Warning: Only do this if you have a full backup of your data. Decrypting and re-encrypting should be safe, but if something goes wrong, you want your data backed up. (One user noted that turning FileVault off then on helped re-associate user passwords with FileVault (Filevault Causing Login Problems on an M1… - Apple Community).)
9. Additional check – Secure Token status (optional advanced step):
Since this issue often relates to Secure Tokens, you can verify that both accounts have them:
Log in as admin and open Terminal. Run:
sudo sysadminctl -secureTokenStatus <username>
for both the admin and the non-admin username. It will tell you if Secure Token is enabled for each. If the admin has it and the standard user shows “Secure Token is DISABLED”, that’s a clue. Normally, the steps above (enabling via FileVault prefs or
fdesetup) should give the user a Secure Token. If not, one method is: temporarily promote the standard user to admin, then from a Secure-Token admin account, change the now-admin (previously standard) user’s password. Changing an admin’s password while logged in as a Secure Token admin will usually grant a Secure Token to that user (FileVault - Some Users Weren't Added - Apple Community). After that, you could demote them back to standard if desired.
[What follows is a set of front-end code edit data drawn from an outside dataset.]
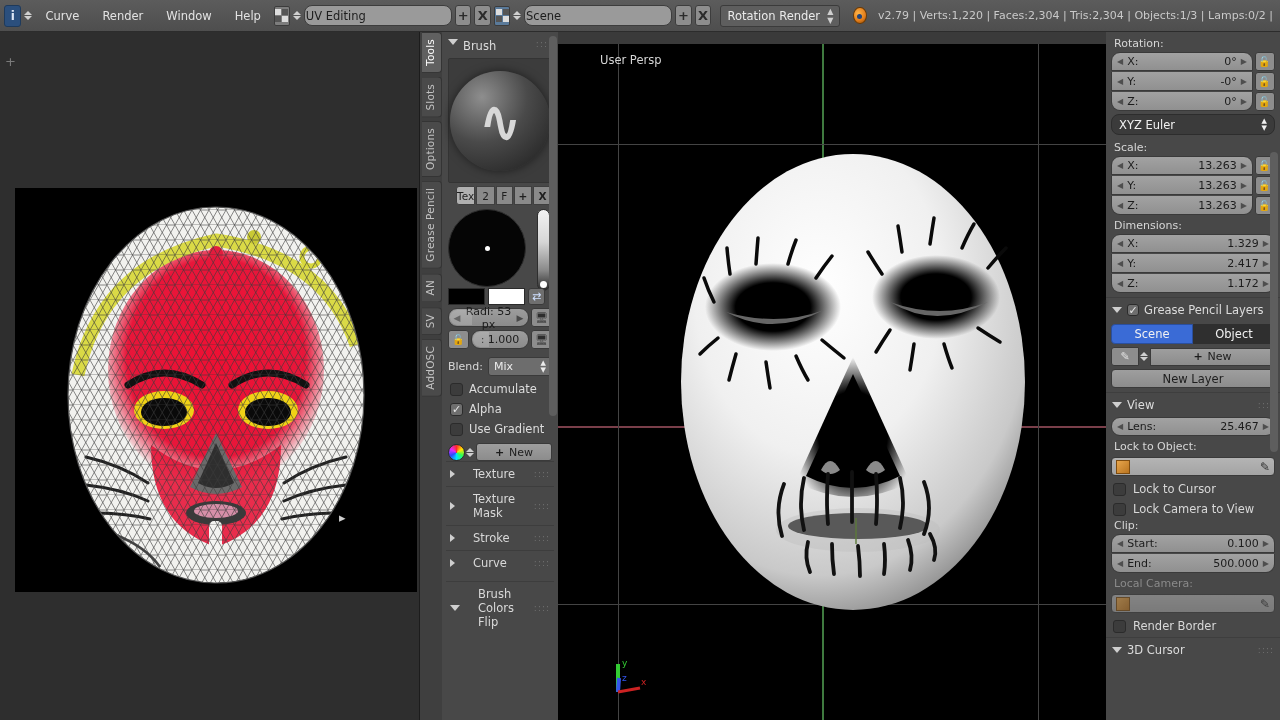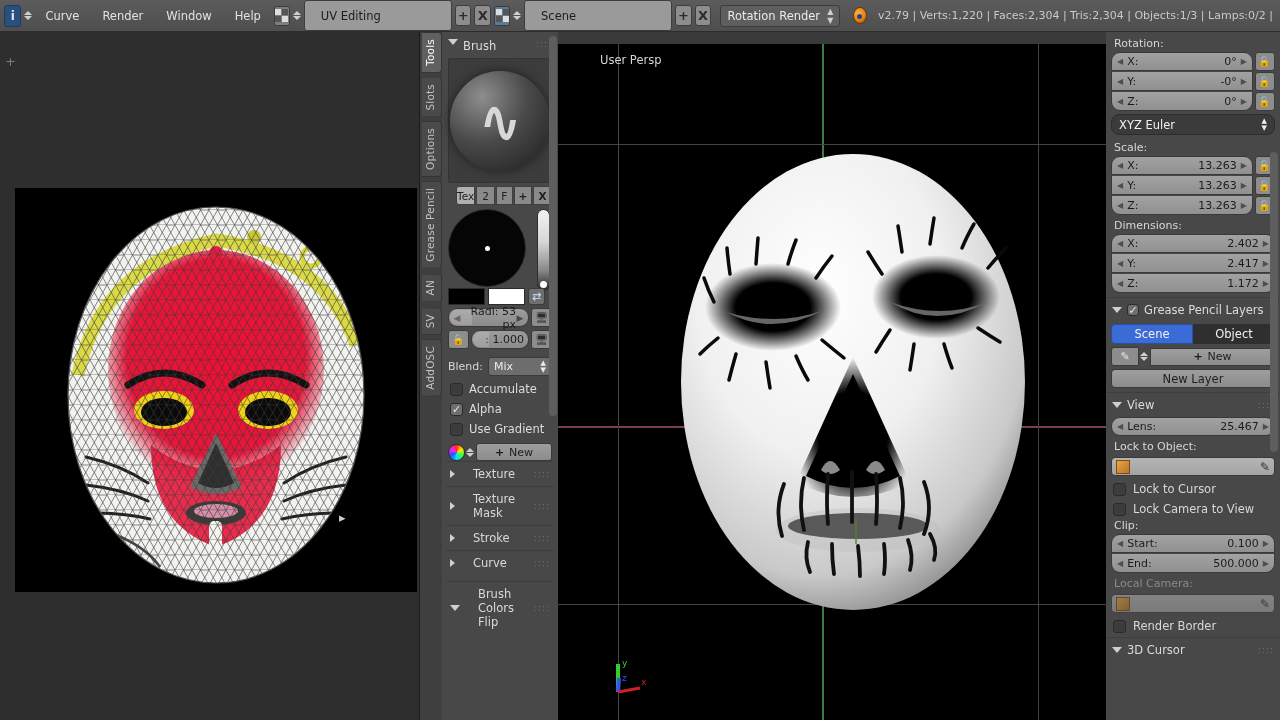--- a/index.html
+++ b/index.html
@@ -26,8 +26,8 @@
   .sel-icon .q { display:grid; grid-template-columns:6px 6px; grid-template-rows:6px 6px; gap:1px;}
   .sel-icon .q s { background:#ddd; }
   .sel-icon .q s.d { background:#555; }
-  .combo { height:31px; min-width:148px; background:#9a9a9a; border:1px solid #3d3d3d;
-    border-radius:3px; color:#1d1d1d; display:flex; align-items:center; padding:0 16px;
+  .combo { height:21px; min-width:148px; background:#9a9a9a; border:1px solid #3d3d3d;
+    border-radius:8px; color:#1d1d1d; display:flex; align-items:center; padding:0 1px;
     font-size:11.5px; }
   .sq-btn { width:21px;height:21px; background:#8d8d8d; border:1px solid #3d3d3d;
     border-radius:3px; color:#2b2b2b; display:flex; align-items:center;

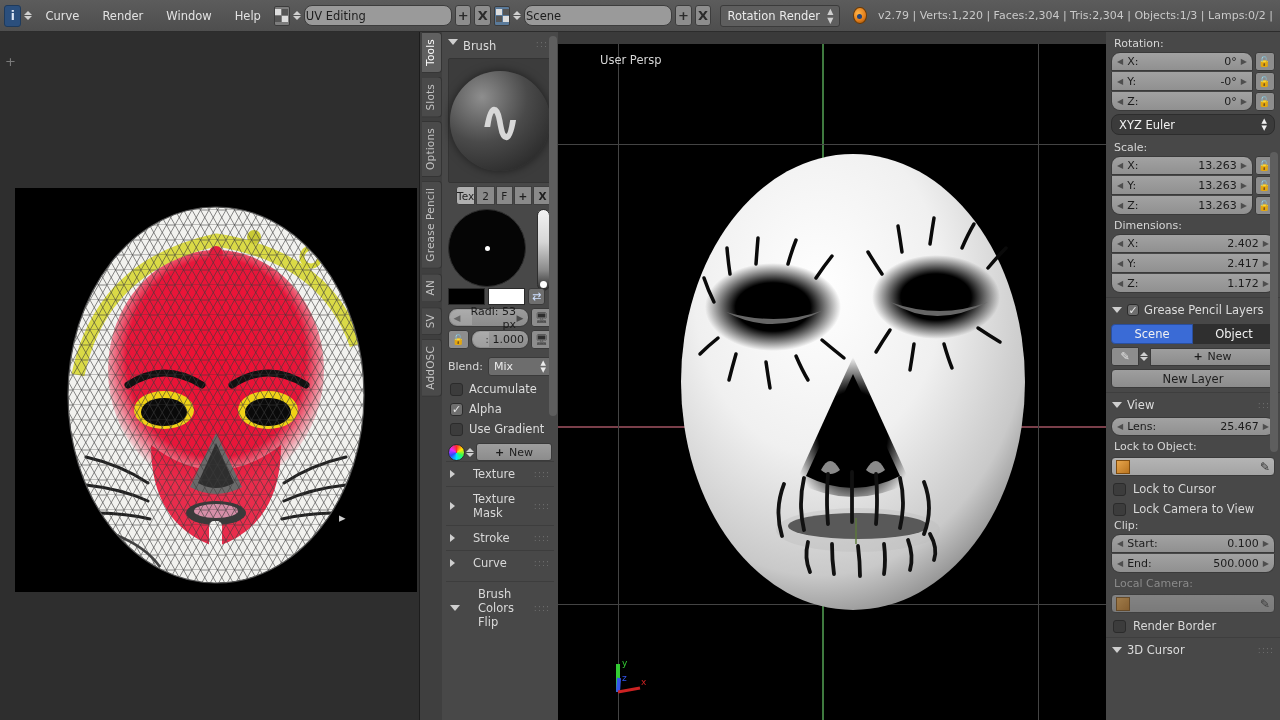--- a/index.html
+++ b/index.html
@@ -598,7 +598,7 @@
       <div class="pfield top">
         <span class="arrl">◀</span>
         <span style="margin-left:4px;">X:</span>
-        <span class="n">2.402</span>
+        <span class="n">1.329</span>
         <span class="arrr" style="margin-left:4px;">▶</span>
       </div>
     </div>

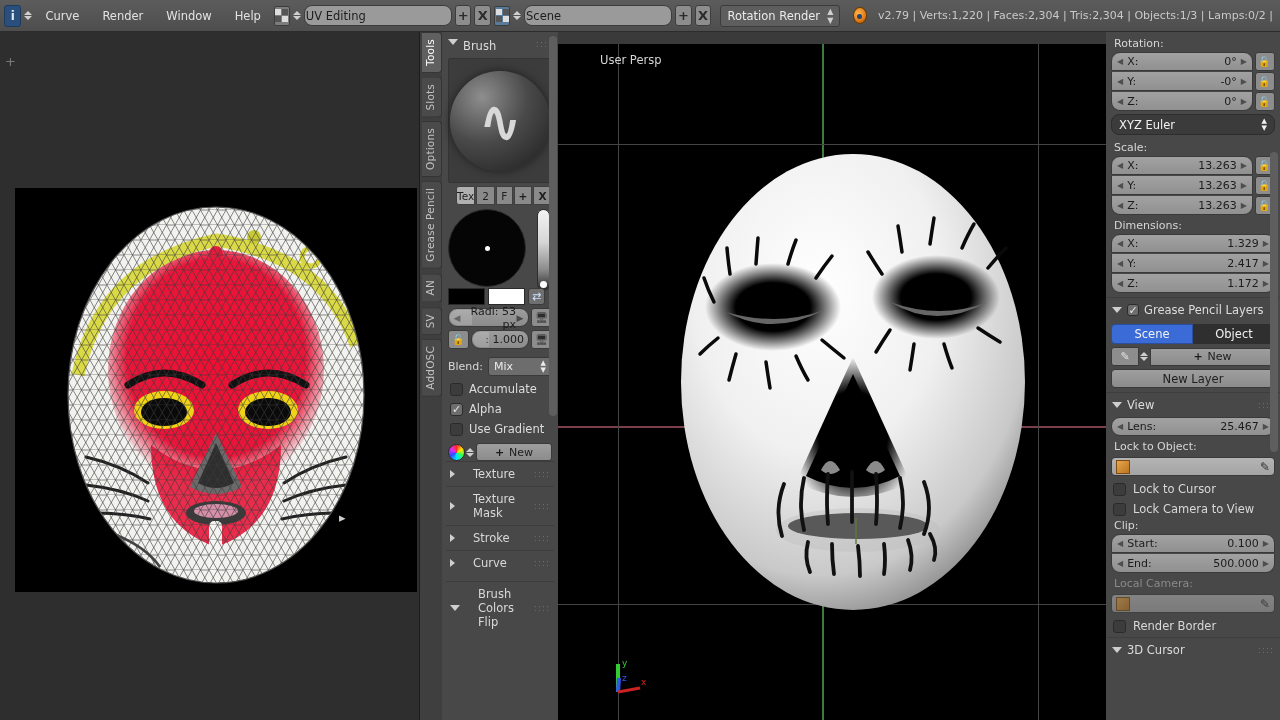--- a/index.html
+++ b/index.html
@@ -109,7 +109,7 @@
     background:linear-gradient(#9d9d9d,#8b8b8b); border:1px solid #3a3a3a;
     border-radius:9px; color:#1c1c1c; font-size:11px; padding:0 4px; position:relative; }
   .field .arl,.field .arr { color:#4a4a4a; font-size:9px; width:8px; text-align:center;}
-  .field .lbl { flex:1; text-align:right; }
+  .field .lbl { flex:1; text-align:center; }
   .field.prog::before { content:""; position:absolute; left:1px; top:1px; bottom:1px;
     width:28%; background:rgba(255,255,255,.16); border-radius:8px 0 0 8px; }
   .fieldrow { display:flex; align-items:center; margin:3px 6px 0 6px; gap:2px;}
This process is complex, so only attempt if comfortable and if prior steps failed.
10. Test and confirm resolution:
After any fix (password reset, enabling FileVault access, etc.), always restart and attempt to log in with the non-admin account before logging in with the admin. The true test is whether that account can perform the initial unlock. If it succeeds, you’ll log in normally. If it fails, review any errors. For instance, if the password is now accepted but you get a different error or a progress bar that stalls, note that – but generally, the above steps should resolve a simple “password not accepted” scenario.
Summary of the Solution Path
In most cases, the crux of the problem is that the non-admin user was not (or no longer) authorized to unlock the FileVault-encrypted disk. The primary solution is to enable that user for FileVault access. You can do this through System Preferences by clicking “Enable Users…” in the FileVault section and entering the user’s password (Users not showing at login screen with MacOS FileVault Enabled - Stack Overflow). Once enabled, the user gains the ability to decrypt the disk at login, and the issue is resolved — the account will appear at startup and accept the password going forward ( Article - Adding New users to a MAC w... ).
Before and alongside that, resetting the user’s password and ensuring the account isn’t locked out will eliminate other potential causes (like a simple forgotten password or a temporary lock). Always keep your FileVault recovery key handy, as it can save you if no accounts can log in.
By following the steps above, you should be able to restore login access for the non-admin account while keeping FileVault enabled. The key is re-syncing the user’s credentials with the FileVault encryption. After fixing, both the admin and non-admin accounts will be able to log in normally on a reboot (and both will be protecting your data via FileVault). Good luck, and be sure to backup your data before making major changes like decrypting the drive, just as a safety precaution.